One main feature of the track is the big back straight grandstand, which also runs on to the pit straight. From the elevated viewpoint, fans can see the last 45 seconds or so of the lap from turn 8 to turn 14. It is a unique feature which makes it a perfect spot for F1 viewing.

The long run to turn 1 is to help cars spread out and separate for the tight right which makes up the first turn. The corner is low speed and is quite long, before the drivers change direction quickly for the left hand turn 2. Turn 3 is a full throttle right, before a short straight. This leads the cars on to the 90 degree right that makes turn 4, before the challenging turn 5 and 6 chicane which requires lots of grip and down force.

After another short straight, turn 7 and 8 makes a long right where cars hit the apex of turn 7 and try to take as much speed through the next corner, before another straight. The track then tightens and turns left for turn 9, which is one of the best overtaking places.

Turn 10 is a flat out right, before another tighter right which leads the cars on to the high speed turn 12.

One of Tilke’s finest corners is the long, never ending turn 13 which twists right and tightens on the exit. We saw Sergio Perez make a mistake here while trying to close in eventual winner Fernando Alonso during this year’s race.

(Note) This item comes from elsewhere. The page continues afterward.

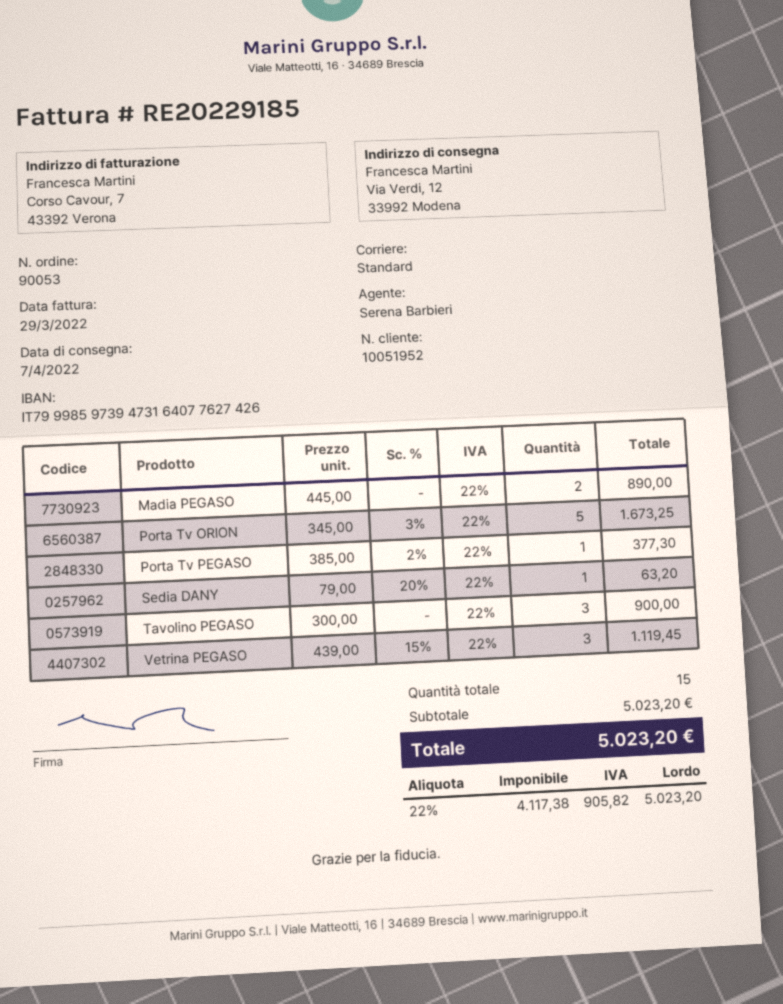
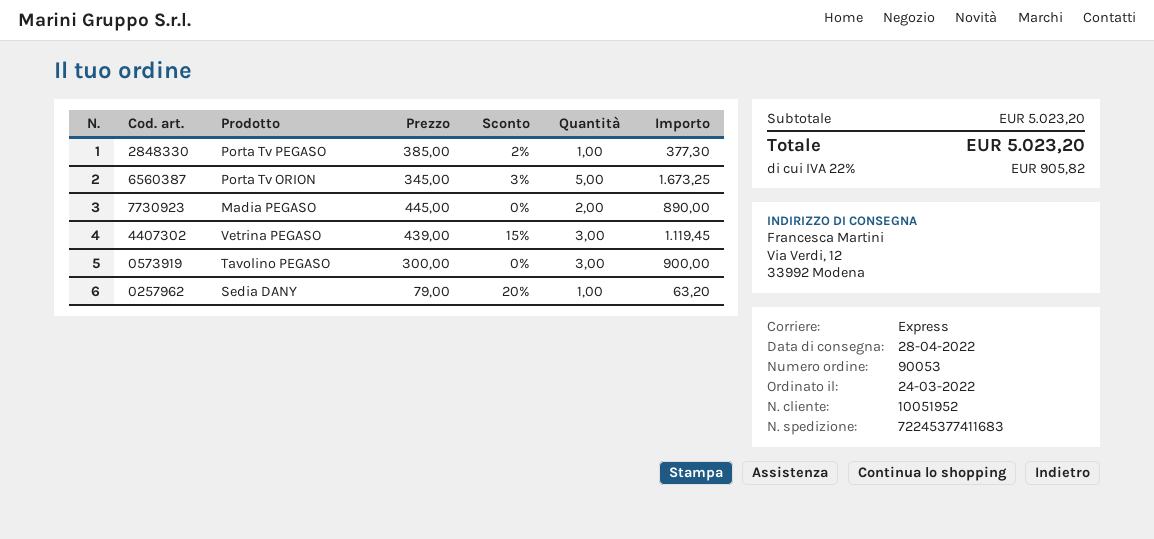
delivery date: 2022-04-07 -> 2022-04-28
shipping method: standard -> express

Next up is a long straight lined with large grandstands, before the final corner. This is a tight hairpin which is a great overtaking place, before the cars re-join the start/finish straight.

F1 Malaysia Highlights

There have been a number of memorable races on the track. The inaugural Grand Prix saw the return of Michael Schumacher after breaking his leg earlier in the season. He dominated the weekend but gave the win to team mate Irvine, who was battling for the title. However, both Ferrari’s were disqualified for technical infringements, before later being reinstated.

Malaysian Grand Prix
Sebastian Vettel won the 2011 Malaysian Grand Prix via

The Malaysian climate also throws up a few challenging obstacles, such as torrential rain. The 2001 event was a wash out after a rain storm on lap 3. This caused numerous retirements and even saw both Ferrari cars spin off simultaneously, but they recovered to score a 1-2 after the circuit dried out.

The 2009 round was even red flagged due to the torrential conditions, bought on by the late start time to suit European viewers. Jenson Button, the eventual 2009 world champion, drove a controlled race when others faltered, taking 5 points for the win. This was due to only 31 of the required 42 laps being completed, 42 laps being 75% of the race and where full points are awarded.

Sebastian Vettel won the 2010 and 2011 rounds, while 2012 was clinched by Fernando Alonso after a thrilling battle with the Sauber of Serio Perez, who was racing in just his 2nd full season in the sport. Perez kept the 2 time world champion on his toes but a late race mistake eased the pressure. Perez was up there after an inspired strategy to change to the full wet tyres after a conditions intensified early on.

Malaysia has some great viewing spots and the race always throws up a surprise, but the culture and tourism in Malaysia is also strong. The scenery is stunning, with notable places to visit being the east coast islands of Pulau Redang, Perhentian, Kapas or Tioman. You can also visit the picturesque Mount Kinabalu, but if culture is what you want visit during the festivals like the Hari Merdeka or “Malaysia Day” in August and September respectively. If you want to go shopping or visit the country’s finest restaurants visit the country’s capital of Kuala Lumpur.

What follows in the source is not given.